A vice-presidente da Comissão Política Distrital do Chega de Viana do Castelo, Natividade Barbosa, anunciou hoje que se afasta do partido, por aquele adotar práticas de “corrupção e o compadrio”. A dirigente acusa os dirigentes do partido de fazerem as listas às legislativas para “pagar favores”.
Em comunicado, Natividade Barbosa refere que “durante cinco anos, lutei incansavelmente pela implantação e afirmação do Partido Chega no distrito de Viana do Castelo. Enfrentei agressões físicas, difamações, ataques internos e externos – provenientes de pessoas mal-intencionadas, contrárias ao partido e até de elementos internos que, infelizmente, colocaram os seus interesses pessoais acima dos princípios que diziam defender. Mesmo assim, mantive-me firme, porque acreditava sinceramente que o Partido Chega representava a única e verdadeira oportunidade para combater o sistema de corrupção instalado há mais de 50 anos em Portugal”.
Para esta vianense, “o Partido Chega que se diz contra a corrupção e o compadrio, adota exatamente as mesmas práticas que diz combater.
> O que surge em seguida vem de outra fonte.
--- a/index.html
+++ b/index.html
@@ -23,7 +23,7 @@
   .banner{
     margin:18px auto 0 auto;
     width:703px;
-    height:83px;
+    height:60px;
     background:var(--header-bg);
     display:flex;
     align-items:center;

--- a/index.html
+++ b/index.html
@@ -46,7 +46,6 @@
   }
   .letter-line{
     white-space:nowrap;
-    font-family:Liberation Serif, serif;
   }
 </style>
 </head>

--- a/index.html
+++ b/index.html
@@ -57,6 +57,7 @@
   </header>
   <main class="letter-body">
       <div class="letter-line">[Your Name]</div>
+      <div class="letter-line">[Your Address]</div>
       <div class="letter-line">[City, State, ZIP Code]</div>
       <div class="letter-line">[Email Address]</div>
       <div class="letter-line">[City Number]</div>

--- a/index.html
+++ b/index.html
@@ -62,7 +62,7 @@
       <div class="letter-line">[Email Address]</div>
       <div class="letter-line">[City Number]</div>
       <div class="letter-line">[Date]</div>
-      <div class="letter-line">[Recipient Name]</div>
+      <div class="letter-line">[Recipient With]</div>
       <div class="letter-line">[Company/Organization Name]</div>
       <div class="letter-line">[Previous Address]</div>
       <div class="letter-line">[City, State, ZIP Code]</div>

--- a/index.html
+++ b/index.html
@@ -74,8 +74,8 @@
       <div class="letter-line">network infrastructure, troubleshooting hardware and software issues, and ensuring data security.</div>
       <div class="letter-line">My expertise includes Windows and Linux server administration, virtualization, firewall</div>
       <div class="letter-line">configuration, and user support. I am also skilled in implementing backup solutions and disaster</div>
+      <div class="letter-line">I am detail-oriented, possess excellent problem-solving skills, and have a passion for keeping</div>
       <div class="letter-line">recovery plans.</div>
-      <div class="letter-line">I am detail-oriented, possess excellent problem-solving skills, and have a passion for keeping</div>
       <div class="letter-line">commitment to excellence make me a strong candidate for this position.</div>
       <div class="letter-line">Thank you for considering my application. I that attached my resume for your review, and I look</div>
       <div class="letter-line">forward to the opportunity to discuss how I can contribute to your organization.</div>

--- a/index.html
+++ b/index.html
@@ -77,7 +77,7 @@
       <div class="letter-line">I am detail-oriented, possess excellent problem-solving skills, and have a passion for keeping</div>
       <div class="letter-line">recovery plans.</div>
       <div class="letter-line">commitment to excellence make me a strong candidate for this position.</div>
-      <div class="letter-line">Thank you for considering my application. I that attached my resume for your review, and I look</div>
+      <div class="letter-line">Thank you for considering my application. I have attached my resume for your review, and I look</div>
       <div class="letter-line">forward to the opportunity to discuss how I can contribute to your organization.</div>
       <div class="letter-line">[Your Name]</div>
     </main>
Ignora quem lutou desde o início, quem esteve presente nas ruas, nas lutas e nos momentos difíceis, para promover pessoas com currículo político duvidoso ou que veem na política apenas uma plataforma para os seus objetivos pessoais”.
Natividade Barbosa aponta o nome de Mecia Martins como número dois na lista às Legislativas de 18 de maio. “Apresentei toda a documentação exigida pela Direção Nacional – situação regularizada perante a Segurança Social, Finanças e sem quaisquer processos ativos em tribunal. No entanto, esta exigência, alegadamente intransigente, é pura fachada: o Chega continua a apresentar como cabeças de lista pessoas com dívidas avultadas e processos judiciais, como é o caso de Braga e Castelo Branco, o que considero vergonhoso e uma afronta aos princípios que o Partido Chega diz defender. A surpresa maior, porém, foi o anúncio de que o número 2 da lista seria entregue à senhora Eng. Mecia Martins, de Ponte de Lima, ex-CDS, amplamente conhecida pela população local de Ponte de Lima – não pelas melhores razões. Recorde-se que a sua atuação enquanto Vice-Presidente da Câmara de Ponte de Lima quase comprometeu a continuidade das Feiras Novas, evento de profundo valor cultural para os Limianos. Tal decisão apenas demonstra o que venho denunciando: a falta de coerência, o compadrio e a crescente luta pelo poder pessoal, em detrimento de quem verdadeiramente acredita no projeto Chega e na regeneração do sistema político português”.
A ex-dirigente desvinculou-se do Chega em 02 de abril, depois de ter sido convidada para integrar a lista às eleições de 18 de maio, mas em terceiro lugar. “Recusei de imediato, pois felizmente não preciso de migalhas e nem de mendigar, vivo bem com o meu trabalho, felizmente. Depois de tudo o que entreguei ao partido – da construção da base local até à presença nas ruas quando ninguém queria dar a cara – não aceitaria ser colocada atrás de quem nunca lutou nem construiu o que quer que fosse pelo Chega no distrito de Viana do Castelo”.
No comunicado, Natividade Barbosa salienta que a escolha de Eduardo Teixeira, nas últimas legislativas foi “resultado de um pagamento de favores a André Ventura, desde os tempos em que este era deputado único na Assembleia”.
Natividade Barbosa termina assegurando que “não compactuo com sede de poder, com traições nem com jogos de bastidores. Tenho valores e princípios que me foram incutidos desde criança, sobretudo pelo meu pai – Ermesindo Barbosa, de Paredes de Coura, recentemente falecido – que me ensinou o que significa ser minhota: ter palavra, ter honra e nunca vender os próprios valores”.